Reflejo de la centralidad de la energía en las conversaciones es la presencia de, como hiciera EEUU con sus tecnológicas, los directivos de las principales empresas energéticas rusas en la delegación de Putin. Además, el megagasoducto Fuerza de Siberia 2 ha sido también uno de los temas centrales. El encuentro de hoy ha permitido que ambas partes se hayan puesto de acuerdo en los principales parámetros del proyecto, pero todavía faltan detalles por determinar, según ha declarado el portavoz del Kremlin, Dmitri Peskov.

Este renovado acercamiento sino-ruso vertebrado por el intercambio energético no es sino una consecuencia directa de las erráticas decisiones de la Casa Blanca y su política exterior. Aunque potenciado también por la «operación especial» en Ucrania, ha sido el ataque a Irán lo que ha derivado en la retirada temporal de las sanciones estadounidenses al gas ruso –el lunes Washington anunció una nueva prórroga de 30 días de dicha exención– y su consiguiente fortalecimiento, y encarecimiento, en el mercado energético mundial.

La selva y su ley

En política internacional, Xi sostiene que el mundo se enfrenta a los daños del «unilateralismo» y el «hegemonismo», y ha advertido del riesgo de retroceder hacia la «ley de la selva», una fórmula reiterada por las autoridades chinas en los últimos meses.

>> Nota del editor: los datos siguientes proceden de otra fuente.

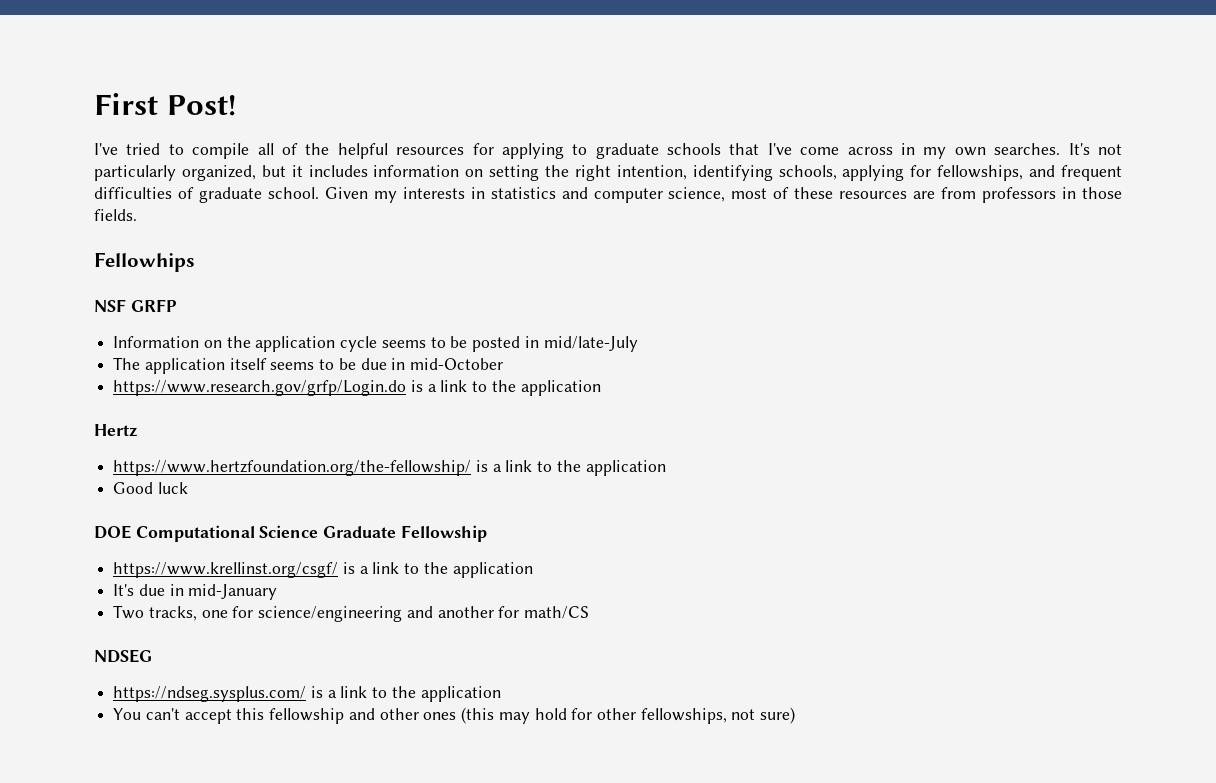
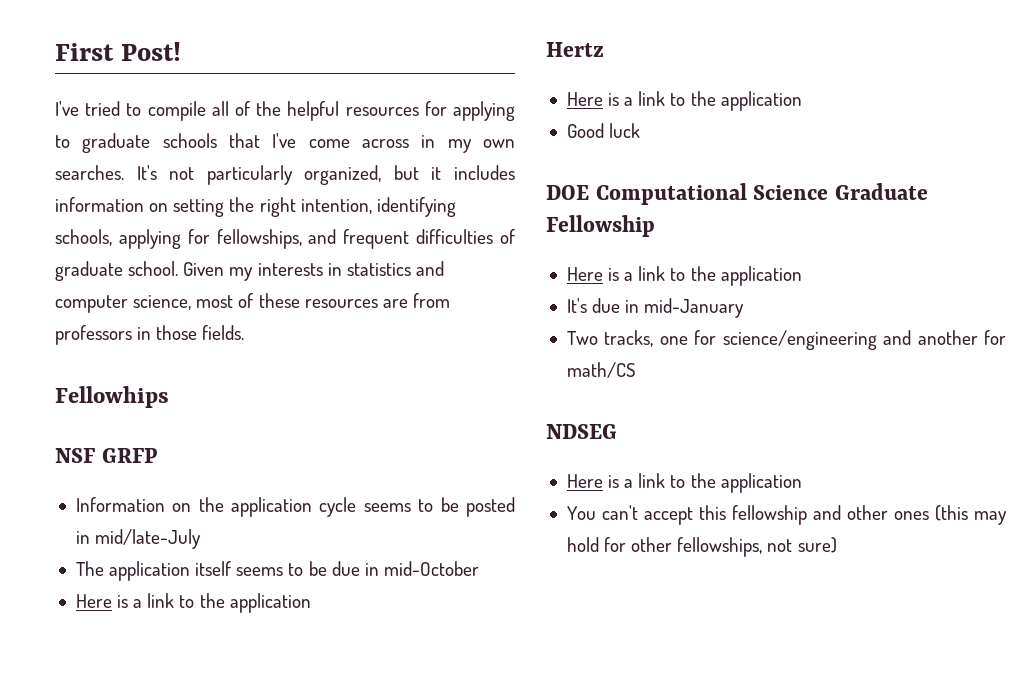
  The application itself seems to be due in mid-October
- https://www.research.gov/grfp/Login.do is a link to the application
+ Here is a link to the application
  Hertz
- https://www.hertzfoundation.org/the-fellowship/ is a link to the application
+ Here is a link to the application
  DOE Computational Science Graduate Fellowship
- https://www.krellinst.org/csgf/ is a link to the application
+ Here is a link to the application
  NDSEG
- https://ndseg.sysplus.com/ is a link to the application
+ Here is a link to the application

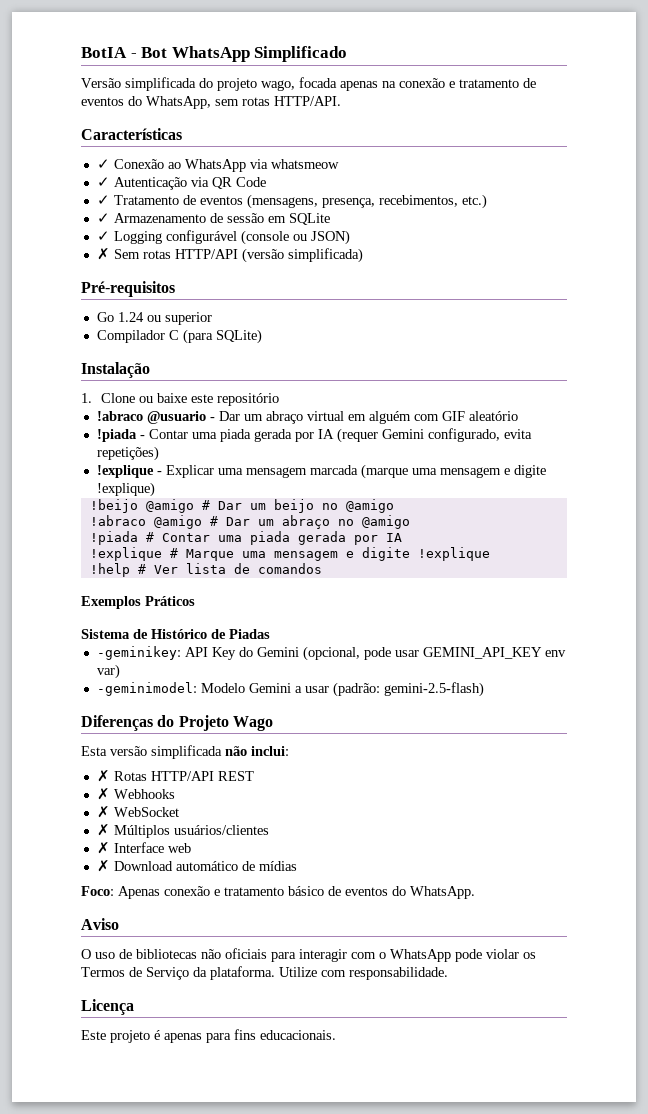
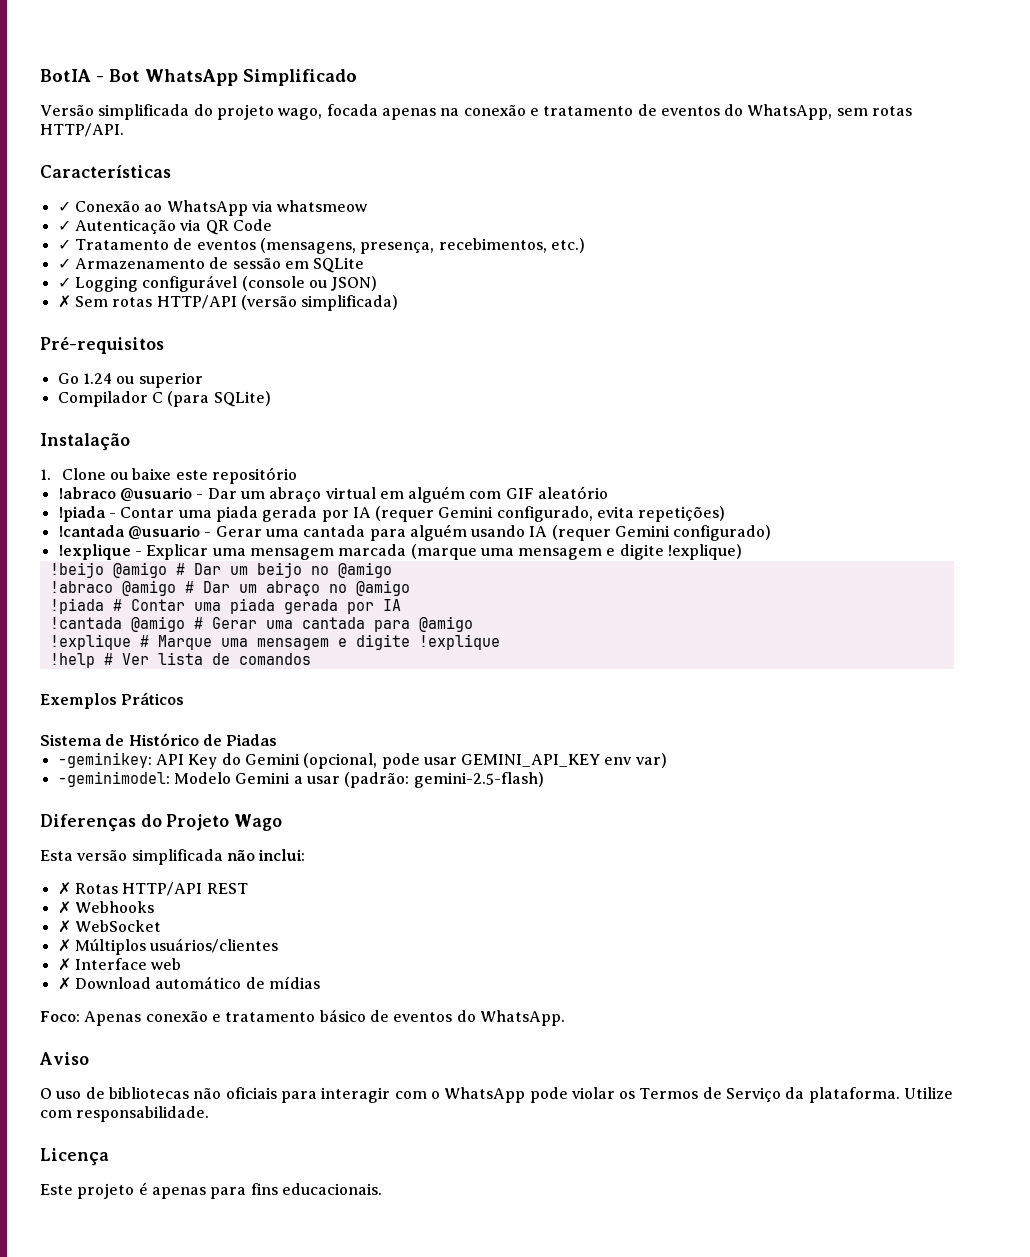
+ !cantada @usuario - Gerar uma cantada para alguém usando IA (requer Gemini configurado)
+ !cantada @amigo # Gerar uma cantada para @amigo

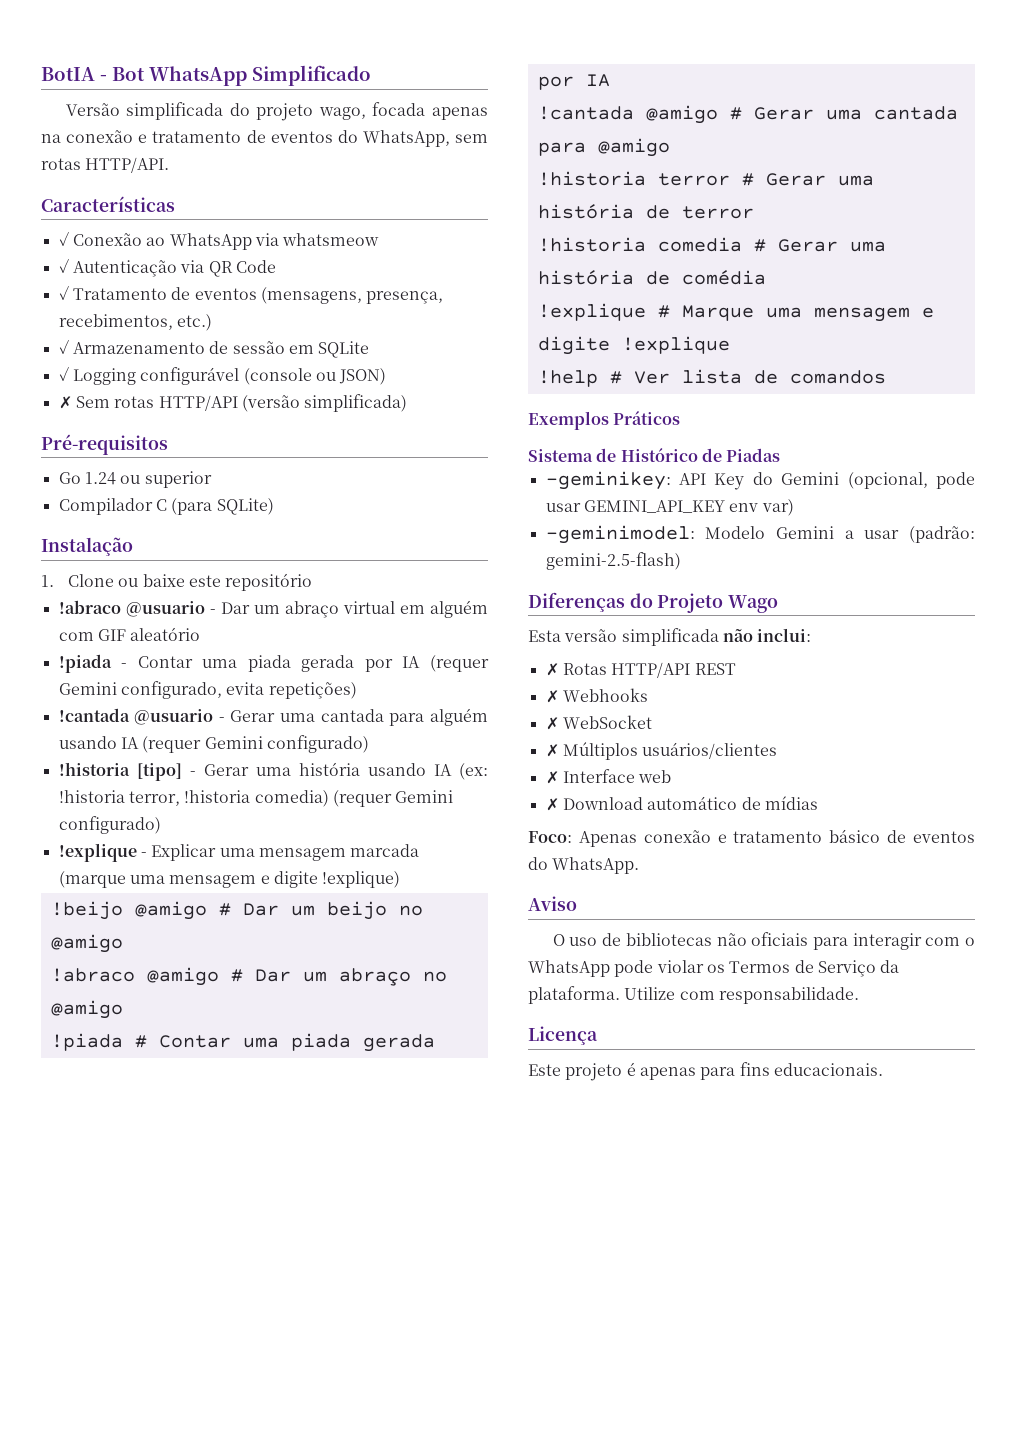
+ !historia [tipo] - Gerar uma história usando IA (ex: !historia terror, !historia comedia) (requer Gemini configurado)
+ !historia terror # Gerar uma história de terror
+ !historia comedia # Gerar uma história de comédia

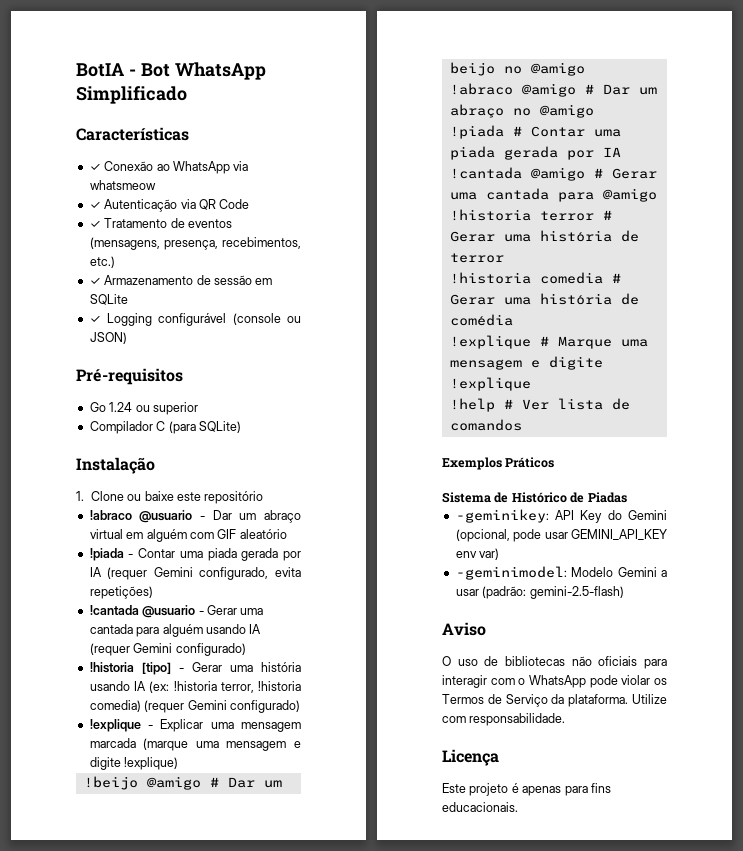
- Versão simplificada do projeto wago, focada apenas na conexão e tratamento de eventos do WhatsApp, sem rotas HTTP/API.
- ✗ Sem rotas HTTP/API (versão simplificada)
- Diferenças do Projeto Wago
- Esta versão simplificada não inclui:
- ✗ Rotas HTTP/API REST
- ✗ Webhooks
- ✗ WebSocket
- ✗ Múltiplos usuários/clientes
- ✗ Interface web
- ✗ Download automático de mídias
- Foco: Apenas conexão e tratamento básico de eventos do WhatsApp.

Tratando de abogar por una posición de «mediador neutral sin enemigos», como lo define la investigadora posdoctoral en estudios de defensa en el King’s College de Londres Maria Miron, China ha reiterado su voluntad de contribuir a un mundo multipolar.

Es cuanto menos paradójico que haya sido el propio Kremlin quien publicara una declaración conjunta con Pekín advirtiendo de la posibilidad de volver a «una ley de la selva» donde «los asuntos mundiales se gestionen unilateralmente». En un discurso grabado difundido antes de reunirse con Xi, Putin ha afirmado que «no nos estamos alineando contra nadie, sino que trabajamos por la causa de la paz y la prosperidad universal». Algo cuanto menos cuestionable.

Más allá de la energía, Xi y Putin han aprobado una segunda declaración sobre el establecimiento de un mundo multipolar y unas relaciones de nuevo tipo. Además, han firmado una veintena de acuerdos y memorandos de entendimiento, entre los que se encuentran memorandos de cooperación científico-técnica, energética, preparación de cuadros, políticas antimonopolio y transporte ferroviario, entre otros.

El encuentro entre Xi y Putin no es sino el estrechamiento de lazos económicos y políticos entre ambas naciones. No representa siquiera un cambio sustancial en sus relaciones. Lo que sí reafirma y refleja es el posicionamiento de China como centro de un orden mundial cada vez más fragmentado. Pekín se está posicionando como el interlocutor indispensable por el que todos deben pasar y al que todos deben consultar e informar.